The solution I cooked up to not quite solve but alleviate many of these problems was the km_thread. This is a background kernel thread that allocates pages of memory and keeps them on a freelist, ready to use. This makes the uvm_km_getpage function very simple and very fast. It takes a page of the list and done. One the list runs low, the thread wakes up and does whatever work is necessary to refill it. The thread can sleep, acquire locks, etc., in its mission even as it is providing memory for consumers that can’t, such as network interrupts.

The km_thread was introduced in uvm_km.c rev 1.36 and fixed and revised in a few subsequent commits, notably 1.39 and 1.41.

slowdown

Things stood for a while, but there were a few shortcomings. One was that if a userland process was in a tight loop allocating structures, it could completely drain the freelist. Suddenly there’d be nothing left for interrupts. Since the motivation for the km_thread was to make sure interrupts always had access to memory, we weren’t done.

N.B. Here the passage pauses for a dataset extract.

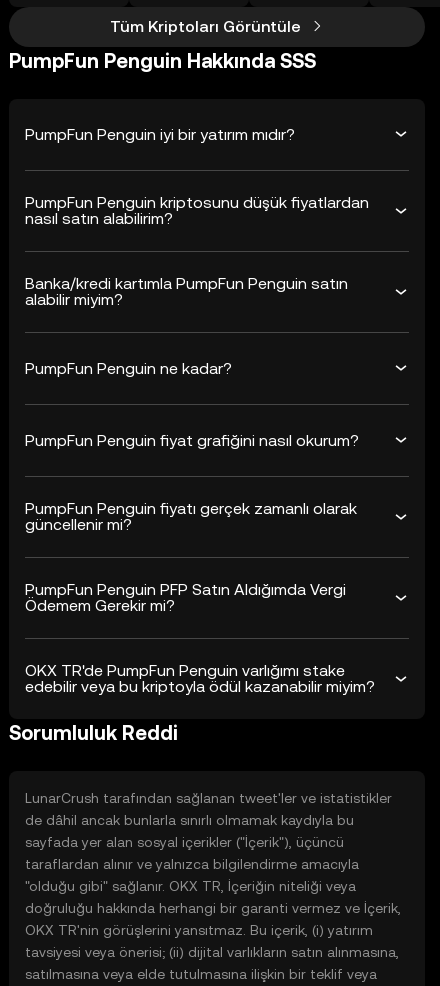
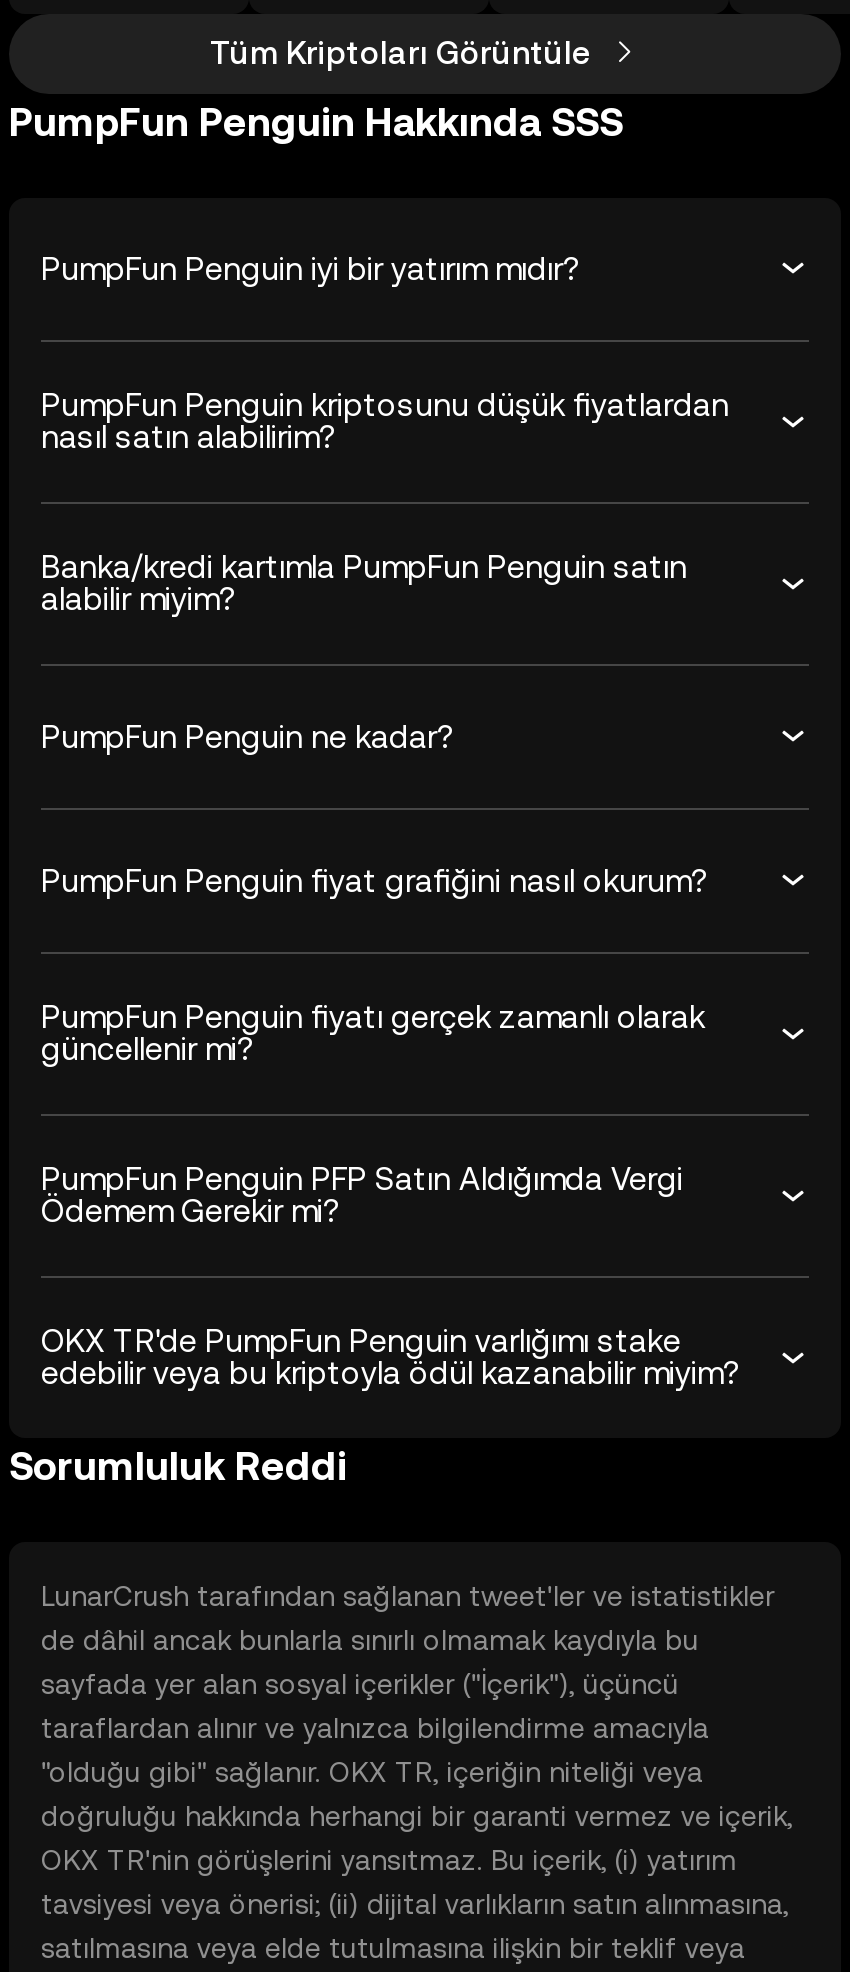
- "olduğu gibi" sağlanır. OKX TR, İçeriğin niteliği veya
+ "olduğu gibi" sağlanır. OKX TR, içeriğin niteliği veya

- doğruluğu hakkında herhangi bir garanti vermez ve İçerik,
+ doğruluğu hakkında herhangi bir garanti vermez ve içerik,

Art tried to fix this in rev 1.67 by having the requester sleep (if possible), when memory was running low but before it completely ran out. This alleviated some circumstances, but not others because the sleeping process was holding on to the memory when it slept. The real fix came in rev 1.68 which was to add a slowdown back channel which tells the caller to yield. The important bits are actually in subr_pool.c rev 1.63 which only calls yield after adding the freshly allocated page to the pool freelist. This prevents the sleeping process from hoarding memory.

constraints

Nothing stands still. There was a lot more work going on to address other problems, but that’s another story for another day. Some of those changes included uvm_km.c rev 1.77 which pretty substantially rewrote the km_thread code. Unfortunately, not for the better. One recursion related bug was fixed in 1.81 but it wasn’t until rev 1.84 that everything was made right. Lesson learned: the km_thread exists because recursively calling into tangly uvm guts is bad news, so don’t try to bypass the thread and call into tangly uvm guts.

rework

Let’s return now to the pool code, which was reworked quite a bit in subr_pool.c rev 1.158. The diff is pretty gnarly, but reading the code after and comparing to the code before, there’s a better separation of concerns. Unfortunately, the slowdown feature got misplaced in the shuffle, perhaps because its true function wasn’t clear. rev 1.166 put the yield back in the right spot.

conclusion

Fixing up subtle features after refactoring work is a great way to increase one’s commit count.